Futbolun parasallaşıp ticarileşmesi, FIFA'nın gelirlerini ve özkaynaklarını da milyar dolarlara yükseltti. Nitekim,  FIFA'nın 2014 yıllık faaliyet raporuna göre 2011-14 arası gelirleri 5 Milyar 718 Milyon dolara yükseldi. Bu dönemde giderleri ise 5 Milyar 380 Milyon dolar olarak gerçekleşti. Bunun sonucunda kümüle 338 Milyon dolar kara ulaşan FIFA'nın sahip olduğu varlıkları ise  2.2 Milyar Dolar'a yükseldi.

Bankalarda 1.1 Milyar dolar nakit ve benzeri varlığı bulunan FIFA, finansal varlıklarından her sene 45 Milyon Dolar faiz geliri dahil, ortalama 310 Milyon dolar civarında finansal kazanç elde ediyor.  FIFA, başkan dahil çalışanlarına yıllık 397 Milyon Dolar da ücret ve maaş ödüyor. Başkanın maaşı kesin bilinmemekle birlikte yıllık ücretinin 4 Milyon Euro civarında olduğu tahmin ediliyor. Bununla birlikte, FIFA üyelerinin ziyaret, ulaşım ve temsil gideri ise yıllık 145 Milyon dolar düzeyinde...FIFA'nın toplam operasyonel giderleri ise 861 Milyon dolara ulaşıyor.
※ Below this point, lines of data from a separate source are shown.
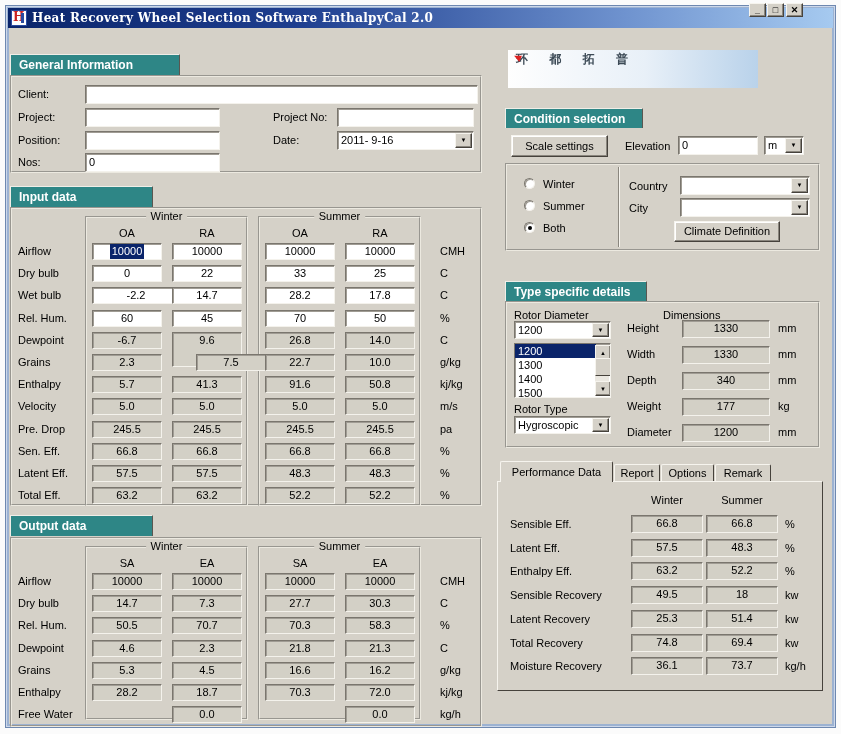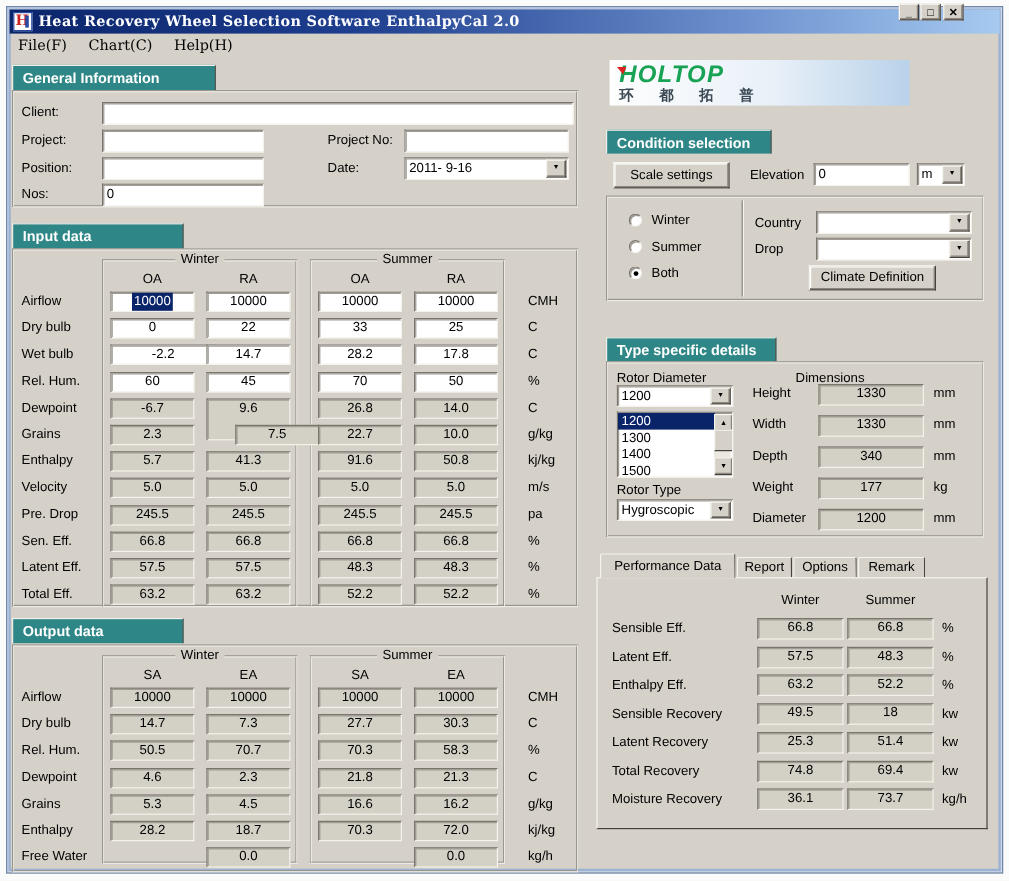--- a/index.html
+++ b/index.html
@@ -75,25 +75,20 @@
     <span id="appicon">
       <span class="h">H</span>
       <span class="bar"></span>
     </span>
     <span id="titletext">Heat Recovery Wheel Selection Software EnthalpyCal 2.0</span>
   </div>
   <div class="abs winbtn" style="left:749px;">_</div>
   <div class="abs winbtn" style="left:767px;">□</div>
   <div class="abs winbtn" style="left:786px;">✕</div>
 
-  <div id="menubar" class="abs">
-      <span>File(F)</span>
-      <span>Chart(C)</span>
-      <span>Help(H)</span>
-    </div>
 
   <div class="abs tealtab" style="left:10px;top:54px;width:170px;height:21px;">General Information</div>
   <div class="abs gbox" style="left:10px;top:75px;width:472px;height:98px;"></div>
   <div class="abs lbl" style="left:18px;top:88px;">Client:</div>
   <div class="abs sunken field" style="left:85px;top:85px;width:393px;height:19px;"></div>
   <div class="abs lbl" style="left:18px;top:111px;">Project:</div>
   <div class="abs sunken field" style="left:85px;top:108px;width:135px;height:19px;"></div>
   <div class="abs lbl" style="left:273px;top:111px;">Project No:</div>
   <div class="abs sunken field" style="left:337px;top:108px;width:137px;height:19px;"></div>
   <div class="abs lbl" style="left:18px;top:134px;">Position:</div>
@@ -389,21 +384,20 @@
         <span>0.0</span>
       </div>
       <div class="sunken cell ro" style="position: absolute; box-sizing: border-box; left: 335px; top: 169px; width: 70px; height: 17px;">
         <span>0.0</span>
       </div>
       <div class="lbl" style="position: absolute; box-sizing: border-box; left: 430px; top: 171px;">kg/h</div>
     </div>
 
   <div id="logo" class="abs">
     <span class="accent"></span>
-    <div class="brand">HOLTOP</div>
     <div class="cn">环 都 拓 普</div>
   </div>
 
   <div class="abs tealtab" style="left:505px;top:108px;width:138px;height:20px;">Condition selection</div>
   <div class="abs btn" style="left:511px;top:135px;width:97px;height:22px;line-height:20px;">Scale settings</div>
   <div class="abs lbl" style="left:625px;top:140px;">Elevation</div>
   <div class="abs sunken field" style="left:678px;top:136px;width:80px;height:19px;">0</div>
   <div class="abs sunken field combo" style="left:764px;top:136px;width:40px;height:19px;">
     <span>m</span>
     <span class="arrow">▼</span>
@@ -416,21 +410,21 @@
         <div class="radio" style="position: absolute; box-sizing: border-box; left: 17px; top: 35px;"></div>
         <div class="lbl" style="position: absolute; box-sizing: border-box; left: 36px; top: 35px;">Summer</div>
         <div class="radio sel" style="position: absolute; box-sizing: border-box; left: 17px; top: 57px;"></div>
         <div class="lbl" style="position: absolute; box-sizing: border-box; left: 36px; top: 57px;">Both</div>
       </div>
     <div class="abs lbl" style="left:122px;top:15px;">Country</div>
     <div class="abs sunken field combo" style="left:173px;top:11px;width:130px;height:19px;">
       <span></span>
       <span class="arrow">▼</span>
     </div>
-    <div class="abs lbl" style="left:122px;top:37px;">Drop</div>
+    <div class="abs lbl" style="left:122px;top:37px;">City</div>
     <div class="abs sunken field combo" style="left:173px;top:33px;width:130px;height:19px;">
       <span></span>
       <span class="arrow">▼</span>
     </div>
     <div class="abs btn" style="left:167px;top:56px;width:106px;height:21px;line-height:19px;">Climate Definition</div>
   </div>
 
   <div class="abs tealtab" style="left:505px;top:281px;width:142px;height:20px;">Type specific details</div>
   <div class="abs gbox" style="left:505px;top:301px;width:315px;height:147px;">
     <div class="abs lbl" style="left:7px;top:6px;">Rotor Diameter</div>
FIFA'nın sahip olduğu gelirlerinin %43'ü televizyon yayın haklarından gelirken, %29'u sponsorluktan, kalan %28'lik gelir de diğer kalemlerinden geliyor.  FIFA'nın son dört yılda televizyon yayın haklarından elde ettiği toplam gelir 2.4 Milyar Dolar iken, tüm sponsorlarından ve ticari ortaklarından elde ettiği gelir 1.5 Milyar dolara ulaşmış durumda. FIFA'nın 2014 geliriyse 2.1 Milyar dolar civarında.

Kısacası, yıllık bütçesi, gelir ve gideri milyar dolarlara ulaşan FIFA'ya, hakkında onca yolsuzluk ve usulsüzlük iddiasına varken, açılan/açılacak davalar karşısında zor durumda kalma pahasına, beşinci kez başkan olmak için 79 yaşındaki birisinin neden bu kadar asıldığını, şimdi daha iyi anlıyoruz.

Futbolun parasal gelirlerini artırması, yaratılan futbol pastasından pay alabilme savaşlarını da her platformda gündeme getirdi. Bu bağlamda bugün bir kulübün başında yönetici olmak, FIFA yönetiminde yer almak, başkan olabilmek, söz konusu kişilere ekstra avantajlar ve rantlar sağlıyor. Onların parasal gelirlerini artırıyor.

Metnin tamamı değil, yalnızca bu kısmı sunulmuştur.